WHAT TO DO » Scan the entries that follow for the word "composites", then report every line in which it appears.

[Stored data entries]
# # # # # # #

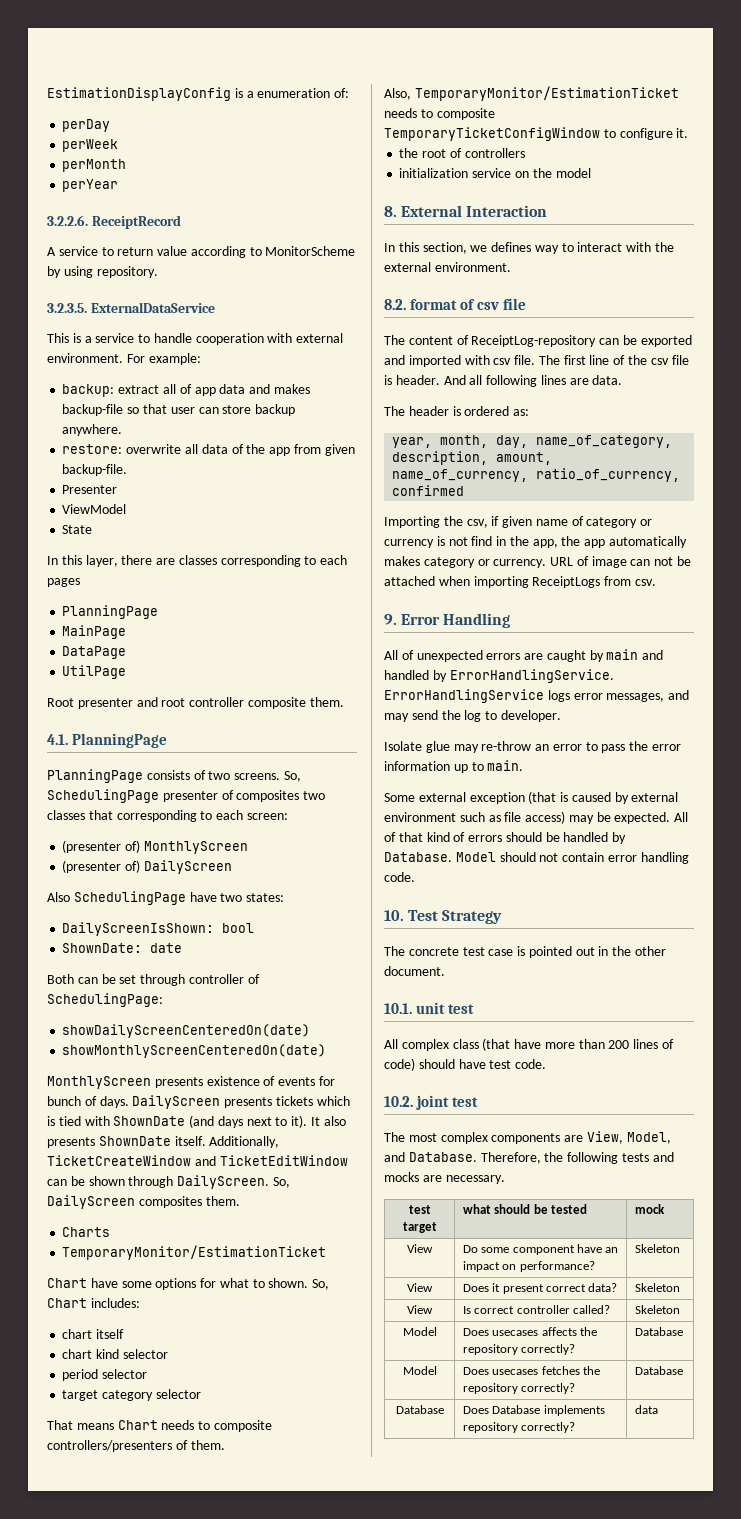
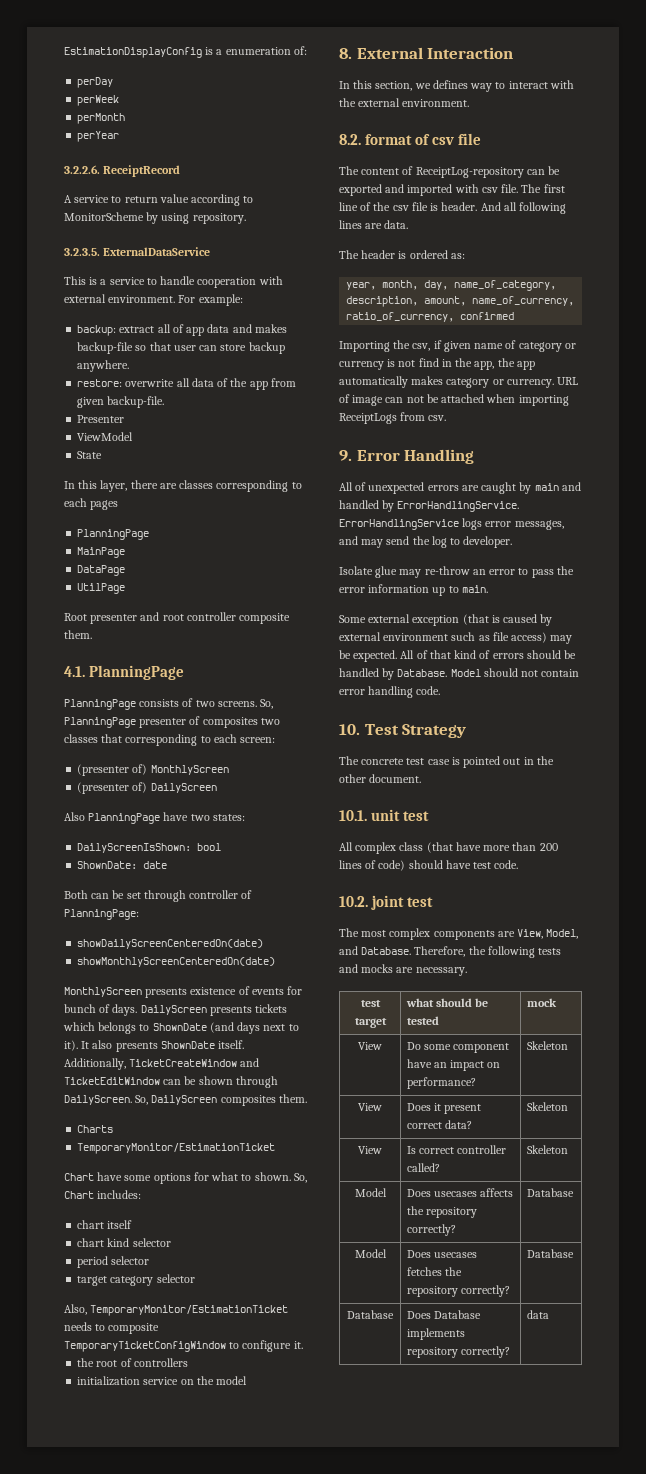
- So, SchedulingPage presenter of composites two classes that corresponding to each screen:
+ So, PlanningPage presenter of composites two classes that corresponding to each screen:
- Also SchedulingPage have two states:
+ Also PlanningPage have two states:
- Both can be set through controller of SchedulingPage:
+ Both can be set through controller of PlanningPage:
- DailyScreen presents tickets which is tied with ShownDate (and days next to it).
+ DailyScreen presents tickets which belongs to ShownDate (and days next to it).
- That means Chart needs to composite controllers/presenters of them.

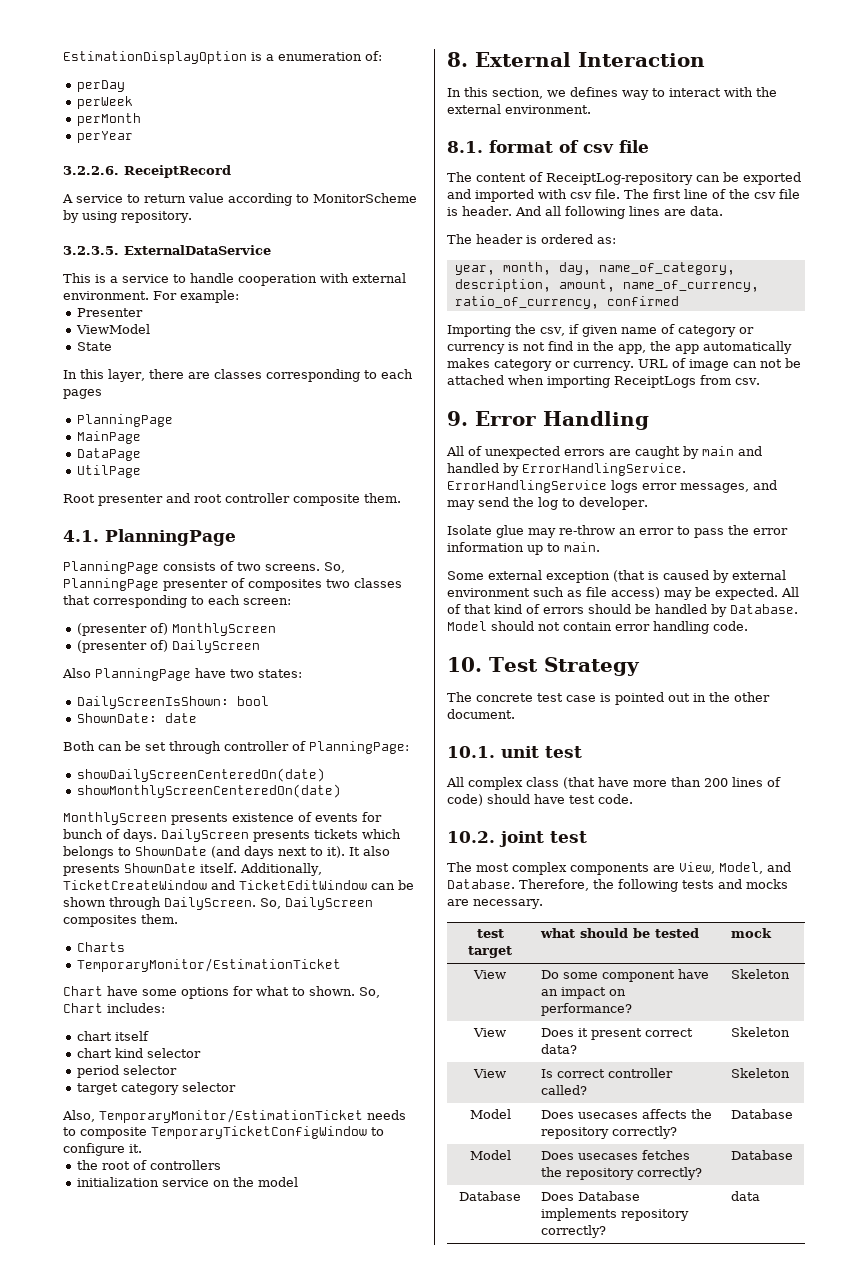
- EstimationDisplayConfig is a enumeration of:
+ EstimationDisplayOption is a enumeration of:
- backup: extract all of app data and makes backup-file so that user can store backup anywhere.
- restore: overwrite all data of the app from given backup-file.
- 8.2. format of csv file
+ 8.1. format of csv file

# # # # # # #

RESPONSE BOX »
- So, SchedulingPage presenter of composites two classes that corresponding to each screen:
+ So, PlanningPage presenter of composites two classes that corresponding to each screen:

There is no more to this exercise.